Bien qu’ambitieuse, je reste réaliste. Je vise les JO 2024 à Paris. Je suis consciente que mon retour au plus haut niveau international sera long. Je préfère voir loin. Aujourd’hui, je dois « me refaire un nom » et progresser au ranking mondial (76e actuellement) pour prétendre à une place de titulaire individuel en équipe de France et à une qualification olympique. Cependant, mon intégration au collectif olympique m’a apporté des objectifs nouveaux.
Même si je pensais ne pas avoir le niveau pour, car je suis très perfectionniste, je me suis dit : « non, je ne peux pas refuser cette proposition ». Je me suis lancée et j’ai rejoint Alexandra Feracci et Sandy Scordo dans ce collectif olympique du kata féminin individuel. C’est une bonne chose car, en plus du travail intense que l’on fait avec les entraîneurs, cela nous permet d’être présentes sur toutes les grosses compétitions du circuit mondial.
Enfin, dans cette optique de retrouver un nom sur ce circuit, j’ai accepté de relever le challenge de faire équipe avec les sœurs Bui (Marie et Lila) en adaptant le Bunkaï. C’est un très beau challenge sportif et humain qui s’annonce.
« APRES MA CARRIERE, JE SERAI MAMAN »
Comment s’organise ta vie d’athlète ?
Avant de parler d’organisation, le mot que je peux dire c’est sacrifice. Un athlète de haut niveau, il passe sa vie à faire des sacrifices. J’ai intégré le collectif olympique en septembre dernier et le rythme est très élevé. Mais c’est le passage obligatoire pour réussir. Quand nous ne sommes pas en compétition, nous somme soit en stage, soit au CREPS de Châtenay-Malabry pendant quatre jours, du jeudi au dimanche. On a peut-être un week-end de libre par mois.

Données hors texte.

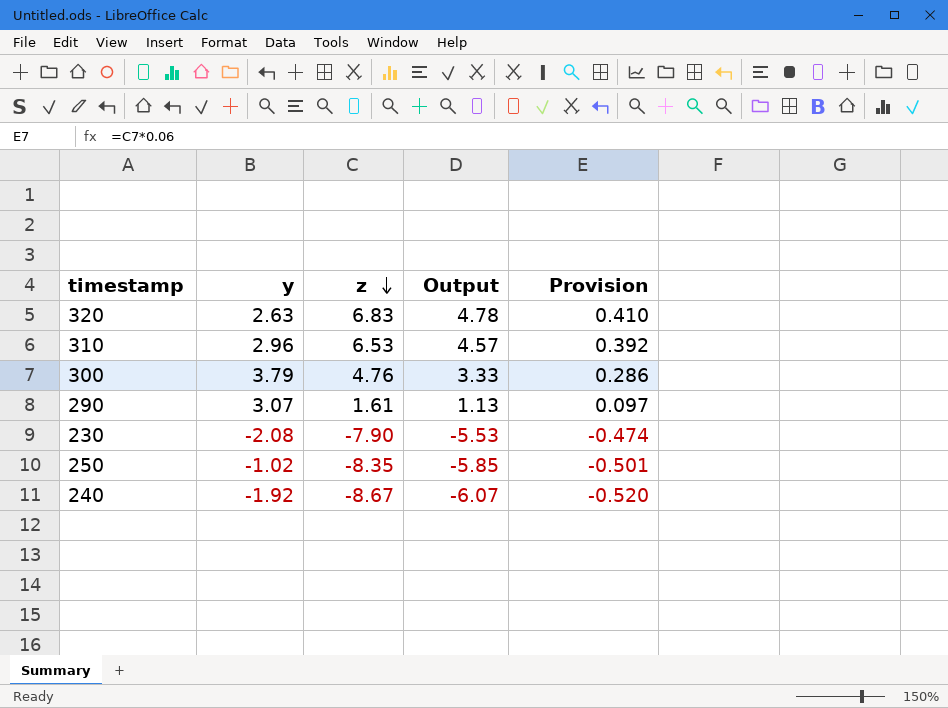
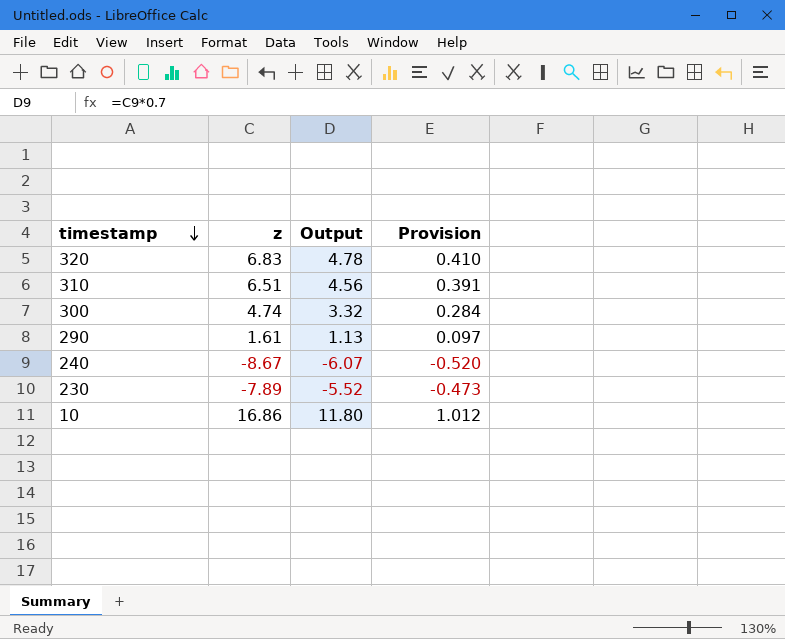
row order: z descending -> timestamp descending
column y | position: 2 -> none
row 250: -1.02 | -8.35 | -5.85 | -0.501 -> none
310 | z: 6.53 -> 6.51
310 | Output: 4.57 -> 4.56
310 | Provision: 0.392 -> 0.391
300 | z: 4.76 -> 4.74
300 | Output: 3.33 -> 3.32
300 | Provision: 0.286 -> 0.284
230 | z: -7.90 -> -7.89
230 | Output: -5.53 -> -5.52
230 | Provision: -0.474 -> -0.473
row 10: none -> 16.86 | 11.80 | 1.012

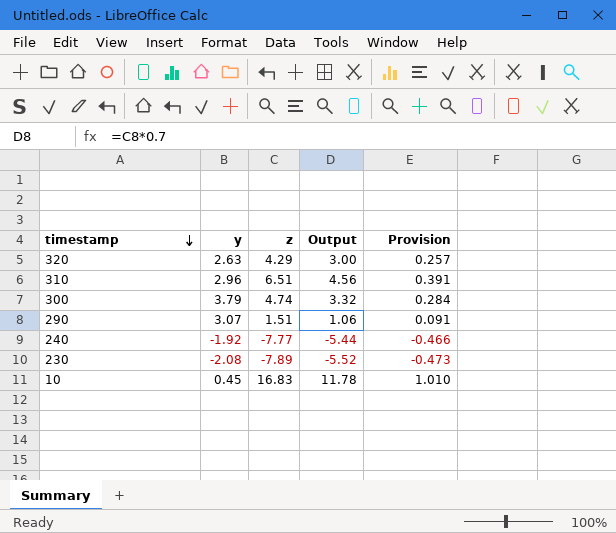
column y | position: none -> 2
320 | z: 6.83 -> 4.29
320 | Output: 4.78 -> 3.00
320 | Provision: 0.410 -> 0.257
290 | z: 1.61 -> 1.51
290 | Output: 1.13 -> 1.06
290 | Provision: 0.097 -> 0.091
240 | z: -8.67 -> -7.77
240 | Output: -6.07 -> -5.44
240 | Provision: -0.520 -> -0.466
10 | z: 16.86 -> 16.83
10 | Output: 11.80 -> 11.78
10 | Provision: 1.012 -> 1.010

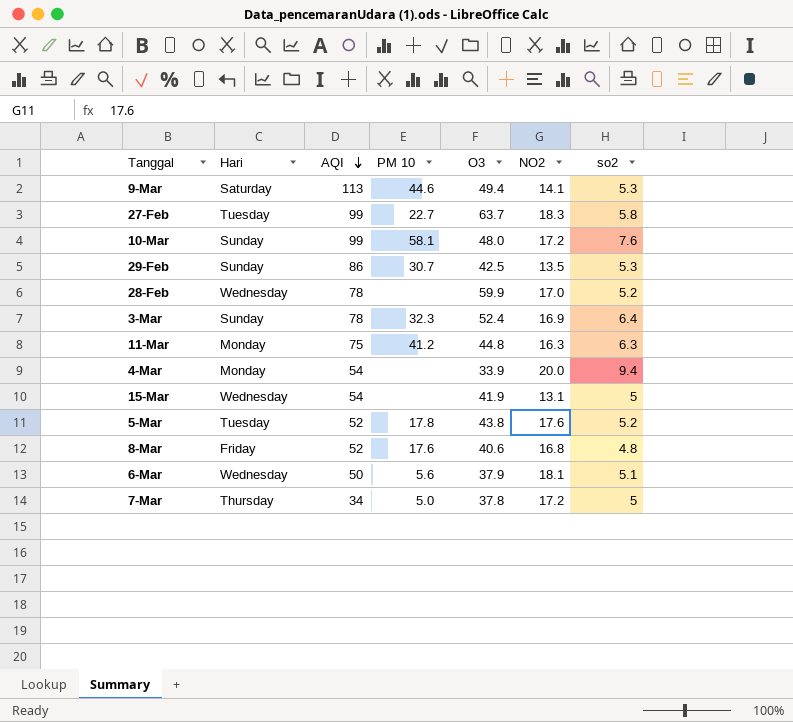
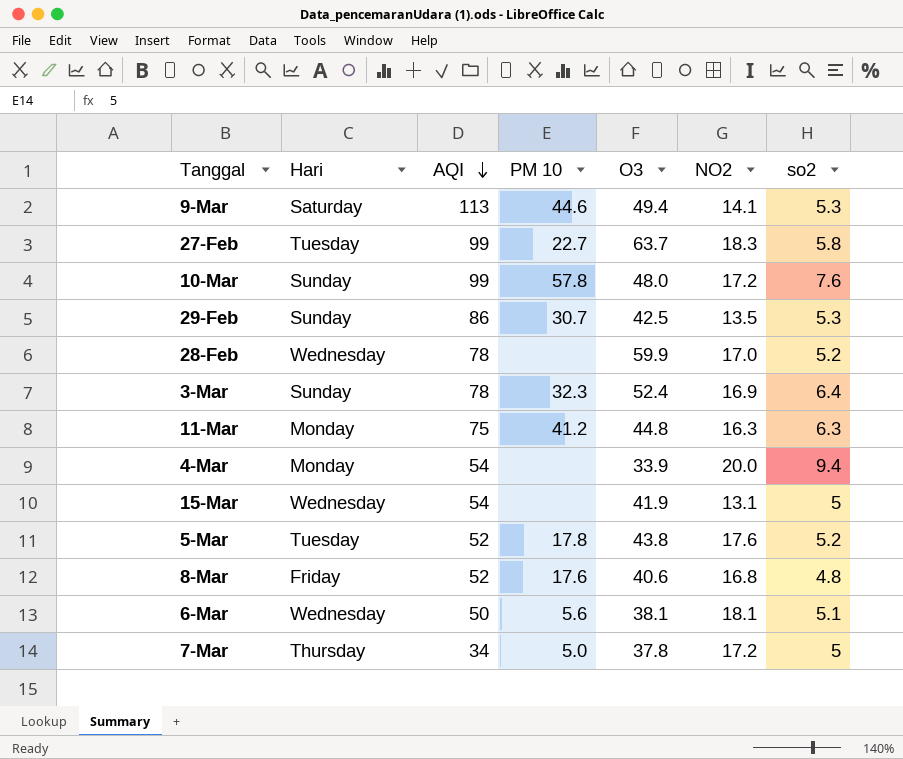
10-Mar | PM 10: 58.1 -> 57.8
6-Mar | O3: 37.9 -> 38.1

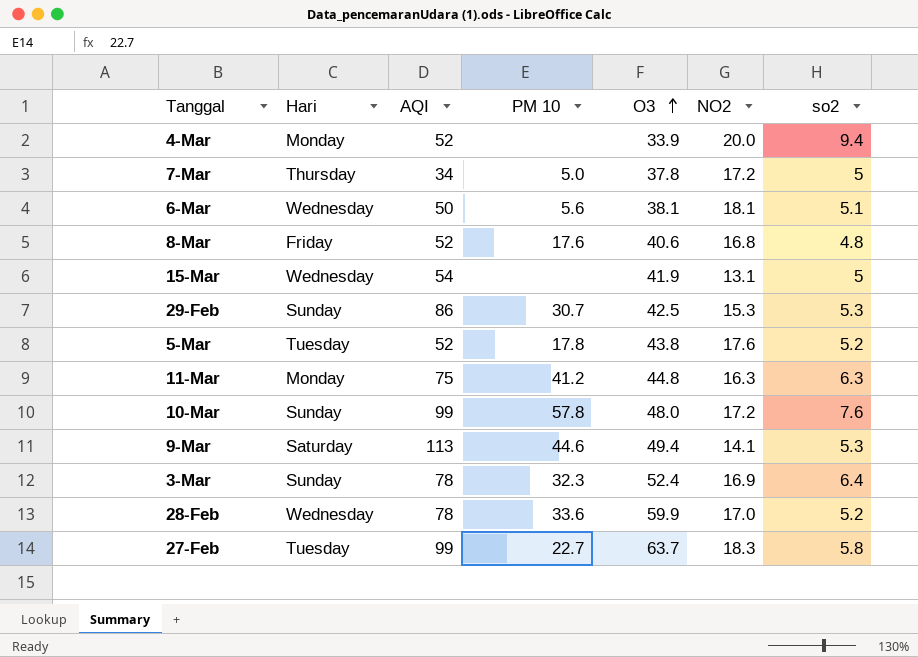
row order: AQI descending -> O3 ascending
4-Mar | AQI: 54 -> 52
29-Feb | NO2: 13.5 -> 15.3
28-Feb | PM 10: none -> 33.6

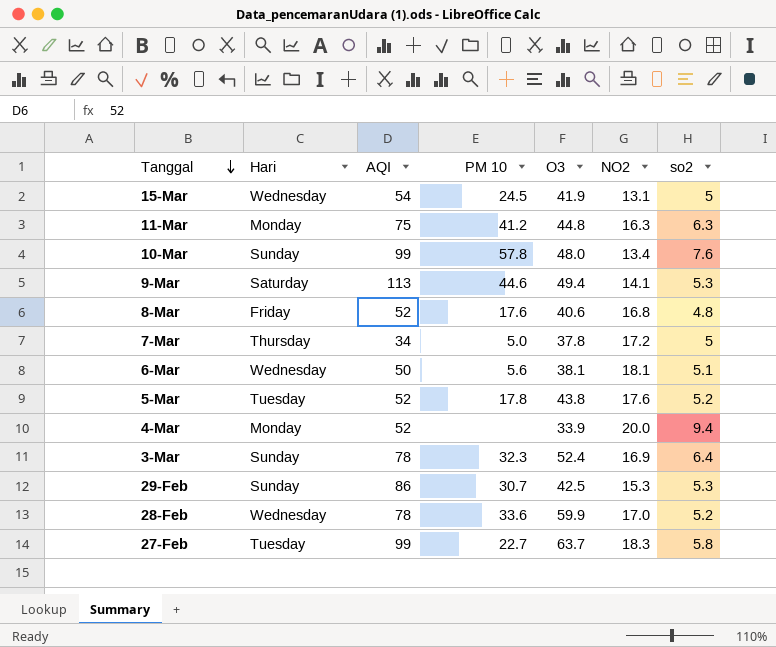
row order: O3 ascending -> Tanggal descending
15-Mar | PM 10: none -> 24.5
10-Mar | NO2: 17.2 -> 13.4

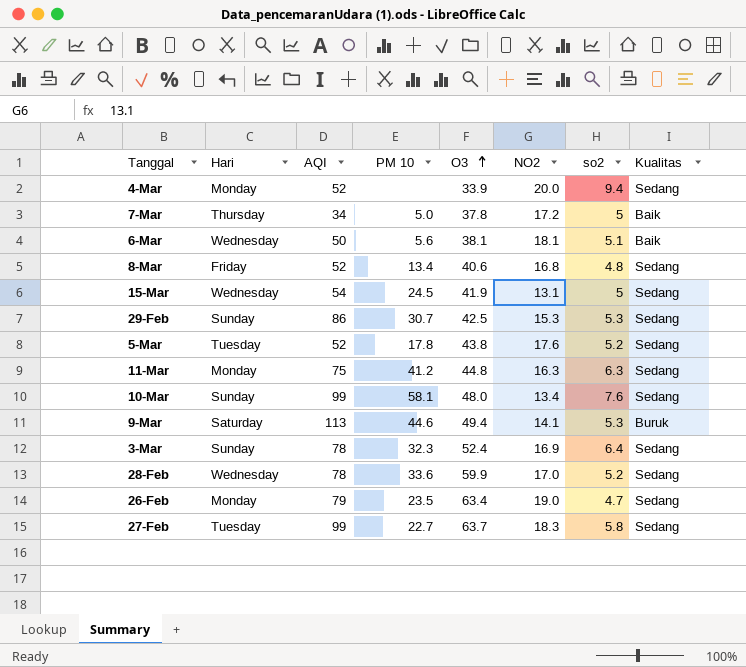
row order: Tanggal descending -> O3 ascending
column Kualitas | position: none -> 8
8-Mar | PM 10: 17.6 -> 13.4
10-Mar | PM 10: 57.8 -> 58.1
row 26-Feb: none -> Monday | 79 | 23.5 | 63.4 | 19.0 | 4.7 | Sedang

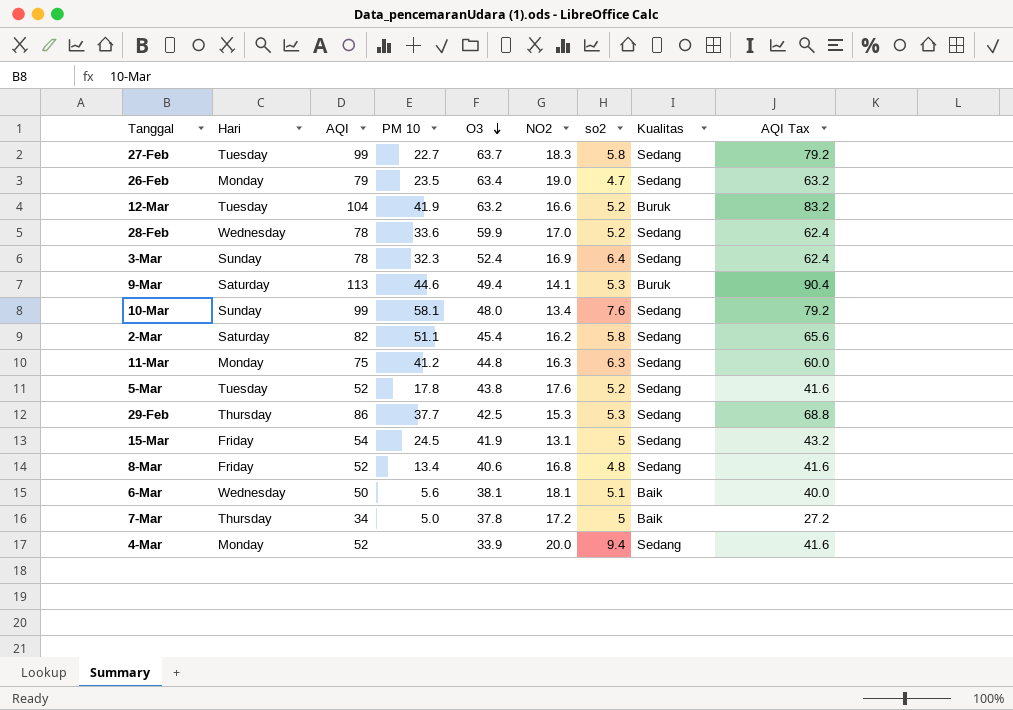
row order: O3 ascending -> O3 descending
column AQI Tax | formula: none -> [AQI] * 0.8
row 12-Mar: none -> Tuesday | 104 | 41.9 | 63.2 | 16.6 | 5.2 | Buruk | 83.2
row 2-Mar: none -> Saturday | 82 | 51.1 | 45.4 | 16.2 | 5.8 | Sedang | 65.6
29-Feb | Hari: Sunday -> Thursday
29-Feb | PM 10: 30.7 -> 37.7
15-Mar | Hari: Wednesday -> Friday

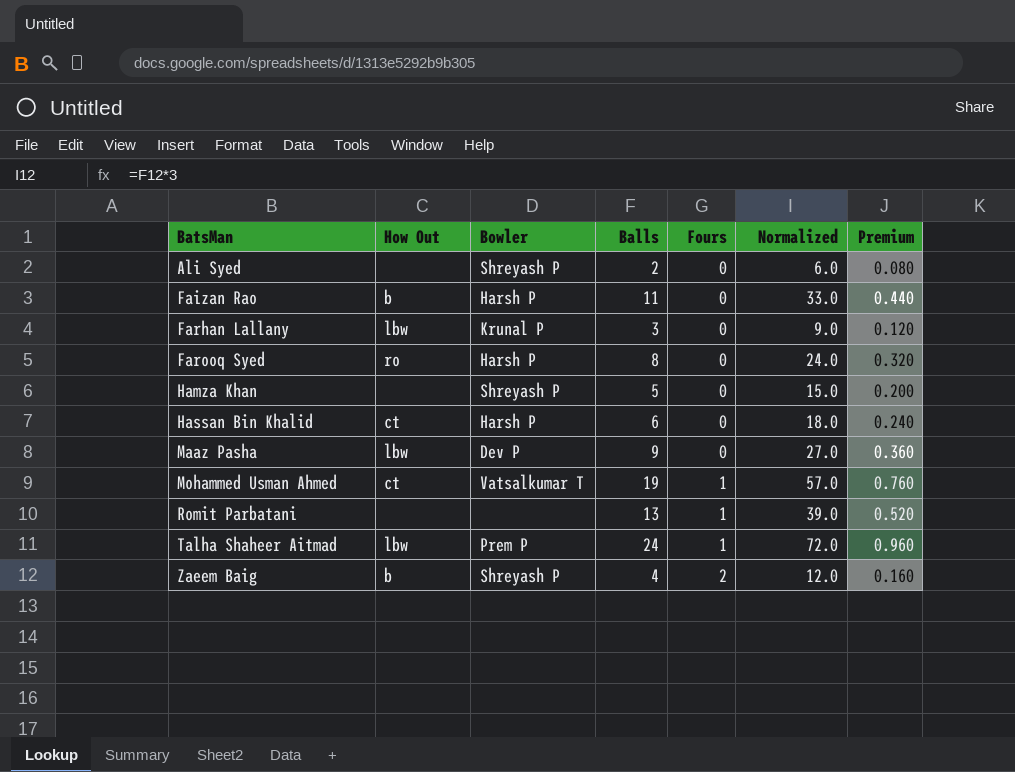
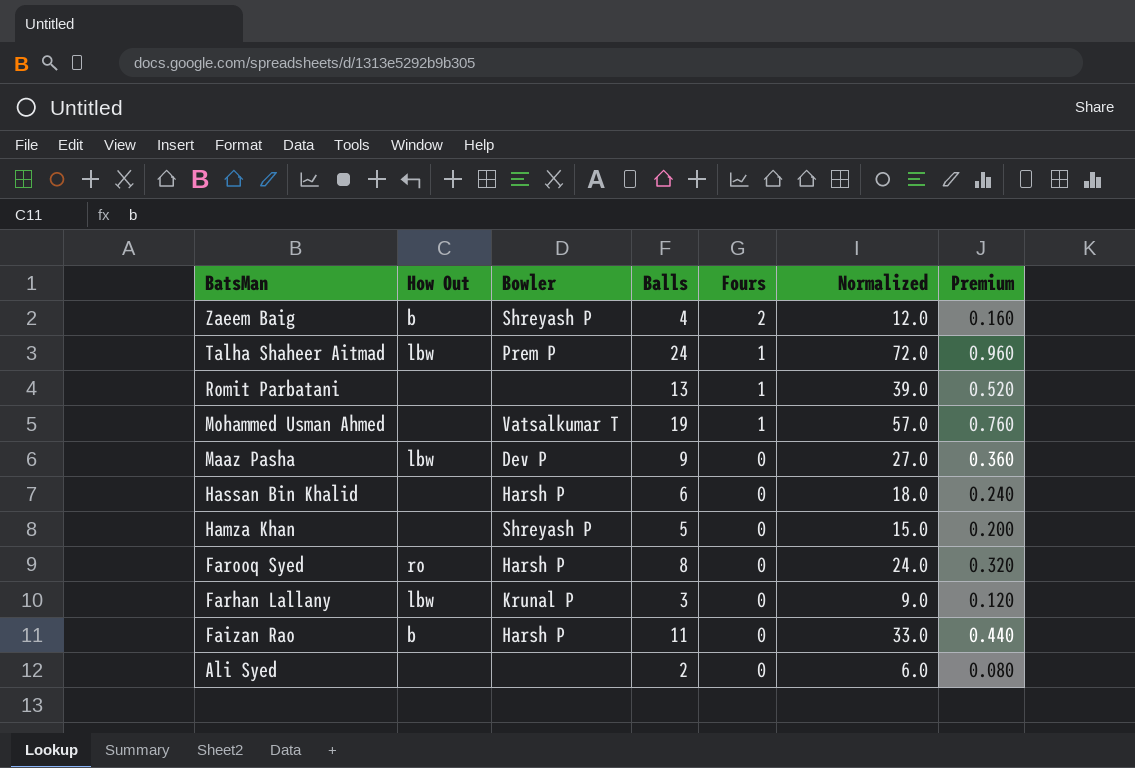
row order: BatsMan ascending -> BatsMan descending
Mohammed Usman Ahmed | How Out: ct -> none
Hassan Bin Khalid | How Out: ct -> none
Ali Syed | Bowler: Shreyash P -> none

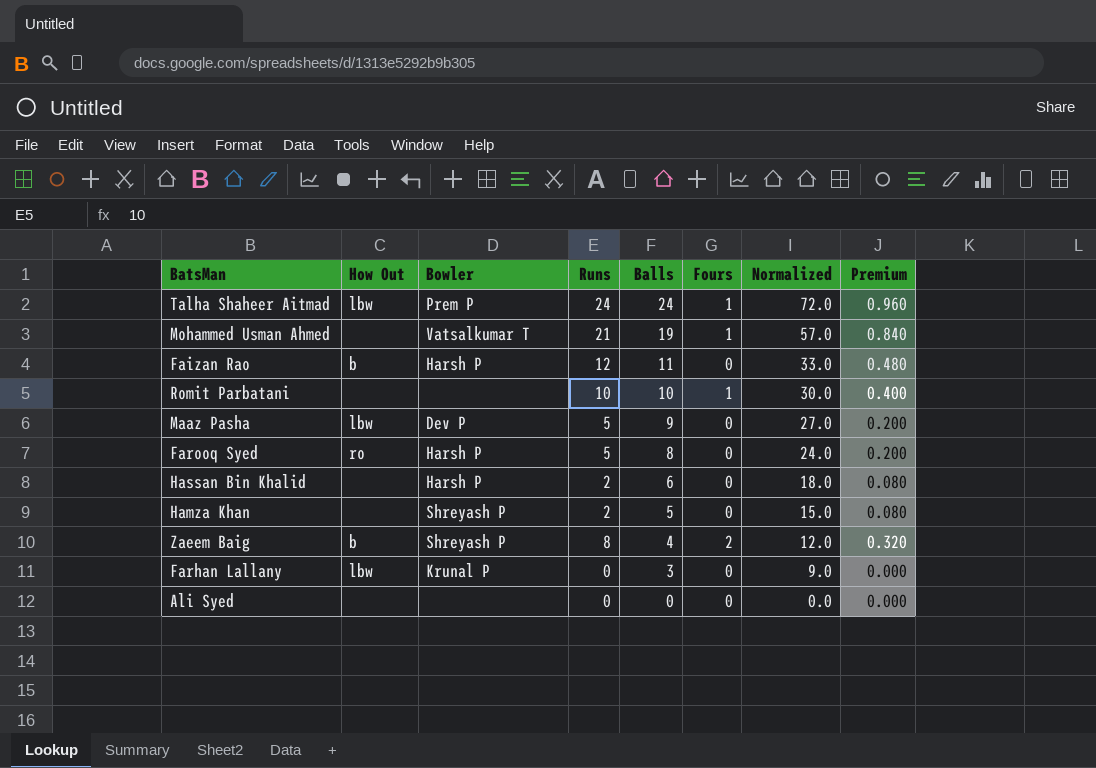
row order: BatsMan descending -> Balls descending
column Runs | position: none -> 4
column Premium | formula: [Balls] * 0.04 -> [Runs] * 0.04
Romit Parbatani | Balls: 13 -> 10
Romit Parbatani | Normalized: 39.0 -> 30.0
Ali Syed | Balls: 2 -> 0
Ali Syed | Normalized: 6.0 -> 0.0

Au niveau du travail, c’est 4h d’entraînement le matin et 4h l’après-midi quand on est tous regroupés. Ils englobent la préparation physique et les séances karaté. Sinon, c’est entraînement tous les jours avec trois séances de préparation physique additionnées par semaine.
Quels sont tes ambitions après ta carrière ? Souhaites-tu rester dans le karaté ?
C’est une question que je refuse de me poser pour le moment, notamment dû à ma maladie, étant donné que, professionnellement, je ne peux quasiment rien faire. Il faut savoir que je vis d’une pension alimentaire d’un adulte handicapé. Je préfère donc vivre au jour le jour et ne pas me poser cette question. Il n’y a qu’une seule chose dont je suis sûre, c’est qu’après ma carrière, je serai maman. Et si la vie me le permet, je profiterais à 100% de mon enfant au quotidien.